Mike,
Thanks for the information. I work with Jim and am also trying to
understand the differences in memory use of the z/VM 5.3 TCP/IP
clients compared to the z/VM 4.4 ones.
The web page you reference talks about C sockets library changes, but
says these were already present in z/VM 4.4. The difference we're
seeing is between 4.4 and 5.3. So does this apply? I also wonder
because we're seeing this with ftp and telnet, which aren't mentioned
on your web page as using the C socket library. (Do they?)
I've done some more testing, and find that the 5MB or so additional
memory use that we're seeing only happens when there is a DNS lookup
involved. So if I do "ftp cornellc.cit.cornell.edu" I see the
additional memory use, but if I do "ftp 132.236.98.12" I
don't. Similarly "ftp loopback" doesn't cause the additional memory
use. I see the same thing for lpr: lpr profile exec (p raw at
cornellc.cit.cornell.edu causes the additional memory use, while lpr
profile exec (p raw at 132.236.98.12 does not.
So what is there about DNS lookup that causes this memory use, while
otherwise the clients don't suck up virtual storage?
Thanks,
Mark Bodenstein ([EMAIL PROTECTED])
Cornell University
At 01:08 PM 9/14/2007, you wrote:
Jim,
There are several reasons for the increased use of virtual storage
when running
the TCP/IP functions and utilities.
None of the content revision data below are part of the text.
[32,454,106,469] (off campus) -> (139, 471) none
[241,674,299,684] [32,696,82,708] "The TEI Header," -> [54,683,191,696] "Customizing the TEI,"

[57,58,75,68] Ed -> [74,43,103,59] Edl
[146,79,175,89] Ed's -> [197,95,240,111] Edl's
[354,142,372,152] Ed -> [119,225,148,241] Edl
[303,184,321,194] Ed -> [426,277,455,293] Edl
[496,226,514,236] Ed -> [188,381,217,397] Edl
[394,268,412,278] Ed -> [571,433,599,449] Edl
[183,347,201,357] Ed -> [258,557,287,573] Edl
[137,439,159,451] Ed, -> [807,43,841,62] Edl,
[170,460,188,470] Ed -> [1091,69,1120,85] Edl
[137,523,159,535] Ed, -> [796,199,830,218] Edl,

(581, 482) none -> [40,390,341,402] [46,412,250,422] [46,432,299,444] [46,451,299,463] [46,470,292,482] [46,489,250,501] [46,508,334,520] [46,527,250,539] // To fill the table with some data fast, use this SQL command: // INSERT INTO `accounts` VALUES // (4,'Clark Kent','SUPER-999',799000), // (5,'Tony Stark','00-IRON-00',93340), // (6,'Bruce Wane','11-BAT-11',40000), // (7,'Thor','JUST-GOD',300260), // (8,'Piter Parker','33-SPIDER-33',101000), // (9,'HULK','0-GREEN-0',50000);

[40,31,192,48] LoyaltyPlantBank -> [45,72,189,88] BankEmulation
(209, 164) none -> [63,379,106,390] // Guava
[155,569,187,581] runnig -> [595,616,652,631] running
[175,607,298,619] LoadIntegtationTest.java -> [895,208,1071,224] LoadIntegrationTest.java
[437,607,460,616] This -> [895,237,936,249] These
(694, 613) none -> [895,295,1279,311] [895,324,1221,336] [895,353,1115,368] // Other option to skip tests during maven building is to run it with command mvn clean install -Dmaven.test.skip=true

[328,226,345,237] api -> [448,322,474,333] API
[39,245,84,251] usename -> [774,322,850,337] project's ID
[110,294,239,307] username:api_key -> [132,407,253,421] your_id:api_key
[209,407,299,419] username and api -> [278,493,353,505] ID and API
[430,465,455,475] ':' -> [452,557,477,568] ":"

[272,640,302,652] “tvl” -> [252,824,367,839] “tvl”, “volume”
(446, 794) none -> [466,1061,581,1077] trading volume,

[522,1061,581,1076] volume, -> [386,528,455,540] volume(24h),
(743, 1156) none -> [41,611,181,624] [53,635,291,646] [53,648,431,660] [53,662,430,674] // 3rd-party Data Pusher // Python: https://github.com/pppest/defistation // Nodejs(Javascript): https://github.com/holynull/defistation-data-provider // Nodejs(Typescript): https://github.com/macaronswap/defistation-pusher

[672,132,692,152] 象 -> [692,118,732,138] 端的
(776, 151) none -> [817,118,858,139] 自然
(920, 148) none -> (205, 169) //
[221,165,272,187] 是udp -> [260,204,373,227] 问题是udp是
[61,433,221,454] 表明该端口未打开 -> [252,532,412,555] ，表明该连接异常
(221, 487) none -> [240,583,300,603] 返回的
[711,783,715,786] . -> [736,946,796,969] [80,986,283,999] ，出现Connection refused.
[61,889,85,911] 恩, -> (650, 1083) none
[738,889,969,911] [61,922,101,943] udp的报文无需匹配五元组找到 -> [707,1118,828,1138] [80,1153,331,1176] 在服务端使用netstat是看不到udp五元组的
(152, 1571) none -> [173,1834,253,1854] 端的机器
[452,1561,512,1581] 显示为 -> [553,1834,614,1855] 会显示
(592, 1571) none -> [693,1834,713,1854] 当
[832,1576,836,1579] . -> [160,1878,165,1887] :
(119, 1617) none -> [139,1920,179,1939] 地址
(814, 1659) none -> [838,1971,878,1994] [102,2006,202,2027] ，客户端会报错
You can read about some of these at
<http://www.vm.ibm.com/devpages/donovanm/zvmle.html>http://www.vm.ibm.com/devpages/donovanm/zvmle.html
and specifically look at
<http://www.vm.ibm.com/devpages/donovanm/zvmle.html#LEstor>http://www.vm.ibm.com/devpages/donovanm/zvmle.html#LEstor
The 5M "feechur" you mention is an unfortunate artifact of sockets
being defined
as POSIX file descriptors in the Byte File System client code. "Fixing" this
involves a significant rewrite of a BFS client storage management and will
most likely not happen any time soon.
Mike Donovan
---
zVM 5.3 TCPIP memory problem
I remember back in zVM 5.1 or 5.2 days seeing on the list that there
were memory problems or memory size issues. I probably didn't follow it
because I was using 4.4 and probably just thought it would be fixed.
Now I see that it wasn't fixed. I've just been told by IBM it's a
"feechur". I'm seeing it with the TCPIP clients, FTP and LPR. They
grab about 5M and don't release it. I didn't see it in putting the
release together because whoever runs the MAINT id in installation with
a small machine size.
Does anyone have any ideas or a solution or is that just the way it is?
Jim
--
Jim Bohnsack
Cornell University
(607) 255-1760
[EMAIL PROTECTED]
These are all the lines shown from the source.